Segundo o documento, essa tendência deve se fortalecer com a chegada de novos empreendimentos, especialmente usinas fotovoltaicas. O problema, porém, é que o crescimento da geração já começa a pressionar a infraestrutura elétrica disponível.
O ONS cita carregamentos elevados em áreas próximas às fronteiras com outros estados. Entre os pontos observados está a subestação de Ilha Solteira 2, na divisa com São Paulo, considerada importante para o escoamento da energia produzida em Mato Grosso do Sul. O relatório também alerta para a ligação entre Dourados e o Paraná, onde há risco de sobrecarga tanto em operação normal quanto em situações de contingência.
O levantamento destaca ainda o avanço da geração distribuída, como os sistemas solares instalados em telhados, que em alguns momentos já supera a carga atendida nas redes de distribuição. No caso de Mato Grosso do Sul, o ONS informa que houve carga líquida negativa com valores mínimos de até 906 MW, indicando excedente de energia injetada no sistema.

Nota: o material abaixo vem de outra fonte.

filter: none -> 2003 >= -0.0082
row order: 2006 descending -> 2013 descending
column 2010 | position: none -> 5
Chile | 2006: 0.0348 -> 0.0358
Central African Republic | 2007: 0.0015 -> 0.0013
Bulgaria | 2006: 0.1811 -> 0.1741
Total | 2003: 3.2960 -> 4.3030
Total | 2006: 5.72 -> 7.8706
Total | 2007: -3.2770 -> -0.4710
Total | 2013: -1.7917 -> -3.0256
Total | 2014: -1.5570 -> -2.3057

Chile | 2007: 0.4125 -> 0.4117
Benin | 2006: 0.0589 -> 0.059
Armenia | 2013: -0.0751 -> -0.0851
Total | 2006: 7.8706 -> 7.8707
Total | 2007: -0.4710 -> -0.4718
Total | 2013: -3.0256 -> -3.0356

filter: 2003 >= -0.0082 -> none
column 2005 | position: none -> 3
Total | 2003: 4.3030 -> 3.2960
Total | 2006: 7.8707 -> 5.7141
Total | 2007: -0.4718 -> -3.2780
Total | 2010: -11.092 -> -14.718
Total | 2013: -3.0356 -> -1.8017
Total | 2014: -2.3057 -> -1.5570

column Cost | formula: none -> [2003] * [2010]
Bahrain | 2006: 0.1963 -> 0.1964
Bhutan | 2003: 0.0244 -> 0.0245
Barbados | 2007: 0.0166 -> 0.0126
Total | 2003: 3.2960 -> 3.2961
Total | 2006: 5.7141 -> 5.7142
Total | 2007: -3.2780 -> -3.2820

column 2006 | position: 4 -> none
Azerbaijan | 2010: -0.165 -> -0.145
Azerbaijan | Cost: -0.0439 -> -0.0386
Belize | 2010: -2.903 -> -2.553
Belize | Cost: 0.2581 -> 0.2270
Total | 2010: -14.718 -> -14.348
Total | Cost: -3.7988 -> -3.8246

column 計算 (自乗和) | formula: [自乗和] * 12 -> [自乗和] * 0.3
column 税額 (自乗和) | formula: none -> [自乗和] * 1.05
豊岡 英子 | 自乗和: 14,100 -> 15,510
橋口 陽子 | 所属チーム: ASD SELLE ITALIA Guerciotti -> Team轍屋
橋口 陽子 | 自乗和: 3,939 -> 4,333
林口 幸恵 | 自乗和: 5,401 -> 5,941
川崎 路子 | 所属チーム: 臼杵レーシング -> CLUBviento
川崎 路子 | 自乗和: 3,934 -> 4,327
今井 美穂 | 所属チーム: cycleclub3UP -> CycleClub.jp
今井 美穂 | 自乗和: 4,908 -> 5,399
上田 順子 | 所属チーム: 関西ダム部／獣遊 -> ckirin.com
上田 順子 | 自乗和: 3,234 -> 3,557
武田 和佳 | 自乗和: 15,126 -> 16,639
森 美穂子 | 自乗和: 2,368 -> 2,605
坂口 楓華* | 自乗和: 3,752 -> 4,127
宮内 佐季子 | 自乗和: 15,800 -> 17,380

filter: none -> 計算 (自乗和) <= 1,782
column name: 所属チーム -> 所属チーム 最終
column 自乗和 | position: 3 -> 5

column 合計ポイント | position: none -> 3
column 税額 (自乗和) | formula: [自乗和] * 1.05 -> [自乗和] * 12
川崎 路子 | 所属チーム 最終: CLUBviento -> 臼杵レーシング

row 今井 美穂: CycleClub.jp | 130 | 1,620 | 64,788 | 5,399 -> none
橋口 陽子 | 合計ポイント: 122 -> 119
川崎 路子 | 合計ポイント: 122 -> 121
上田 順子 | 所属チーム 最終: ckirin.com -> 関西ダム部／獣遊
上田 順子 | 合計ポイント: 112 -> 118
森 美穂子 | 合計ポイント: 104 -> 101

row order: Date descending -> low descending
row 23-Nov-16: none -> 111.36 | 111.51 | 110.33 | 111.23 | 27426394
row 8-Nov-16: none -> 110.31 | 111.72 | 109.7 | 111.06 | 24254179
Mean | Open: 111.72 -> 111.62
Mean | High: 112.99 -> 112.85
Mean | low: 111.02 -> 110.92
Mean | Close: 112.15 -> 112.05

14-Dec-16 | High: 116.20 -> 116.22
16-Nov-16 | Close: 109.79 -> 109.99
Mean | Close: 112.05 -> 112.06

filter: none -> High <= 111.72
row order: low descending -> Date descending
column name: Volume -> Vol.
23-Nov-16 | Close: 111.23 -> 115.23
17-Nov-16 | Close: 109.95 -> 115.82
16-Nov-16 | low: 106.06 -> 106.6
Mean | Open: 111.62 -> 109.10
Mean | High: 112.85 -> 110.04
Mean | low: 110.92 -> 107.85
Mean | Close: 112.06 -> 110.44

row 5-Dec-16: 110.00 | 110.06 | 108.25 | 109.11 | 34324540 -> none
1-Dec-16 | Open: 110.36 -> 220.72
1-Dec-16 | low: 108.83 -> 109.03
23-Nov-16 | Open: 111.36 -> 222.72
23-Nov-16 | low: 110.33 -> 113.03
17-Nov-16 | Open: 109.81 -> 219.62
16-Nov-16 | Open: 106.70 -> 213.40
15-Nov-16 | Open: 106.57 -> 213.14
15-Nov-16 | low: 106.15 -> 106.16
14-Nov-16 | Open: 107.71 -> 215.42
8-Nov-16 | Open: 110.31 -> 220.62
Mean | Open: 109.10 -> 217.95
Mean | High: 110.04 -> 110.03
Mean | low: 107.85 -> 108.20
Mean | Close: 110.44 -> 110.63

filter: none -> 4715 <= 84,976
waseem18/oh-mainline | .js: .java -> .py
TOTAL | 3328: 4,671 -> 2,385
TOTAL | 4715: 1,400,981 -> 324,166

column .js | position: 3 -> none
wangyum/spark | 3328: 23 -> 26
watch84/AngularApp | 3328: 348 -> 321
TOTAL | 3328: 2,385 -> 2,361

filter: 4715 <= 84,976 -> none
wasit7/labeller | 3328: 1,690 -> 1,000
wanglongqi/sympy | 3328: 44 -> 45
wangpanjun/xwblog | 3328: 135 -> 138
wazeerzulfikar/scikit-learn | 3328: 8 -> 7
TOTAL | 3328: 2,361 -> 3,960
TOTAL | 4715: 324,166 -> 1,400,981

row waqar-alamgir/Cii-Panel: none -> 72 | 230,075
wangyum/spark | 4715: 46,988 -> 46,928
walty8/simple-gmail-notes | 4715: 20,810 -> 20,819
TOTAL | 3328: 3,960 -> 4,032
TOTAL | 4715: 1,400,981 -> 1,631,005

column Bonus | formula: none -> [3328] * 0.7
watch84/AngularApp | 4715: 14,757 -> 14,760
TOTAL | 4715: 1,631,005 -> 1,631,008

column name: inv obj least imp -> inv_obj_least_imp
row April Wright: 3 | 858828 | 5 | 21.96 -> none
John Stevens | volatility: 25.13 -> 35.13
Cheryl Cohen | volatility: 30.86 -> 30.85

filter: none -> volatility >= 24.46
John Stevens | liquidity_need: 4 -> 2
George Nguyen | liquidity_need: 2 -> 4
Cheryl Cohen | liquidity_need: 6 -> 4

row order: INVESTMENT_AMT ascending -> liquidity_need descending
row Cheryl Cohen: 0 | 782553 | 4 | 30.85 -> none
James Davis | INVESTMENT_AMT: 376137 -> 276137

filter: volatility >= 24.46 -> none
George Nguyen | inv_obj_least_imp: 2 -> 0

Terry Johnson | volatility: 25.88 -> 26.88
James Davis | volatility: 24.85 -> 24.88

Apesar do aumento na produção, o órgão avalia que a expansão dessa geração, por não ser totalmente controlável, pode causar desequilíbrio entre oferta e consumo. Em cenários mais críticos, o relatório prevê até a possibilidade de corte manual da geração distribuída, mediante solicitação do próprio ONS.
O documento reforça a necessidade de obras estruturais para ampliar a capacidade da rede, já que os sinais de limite aparecem não apenas na distribuição, mas também na transmissão, responsável por levar a energia para outras regiões.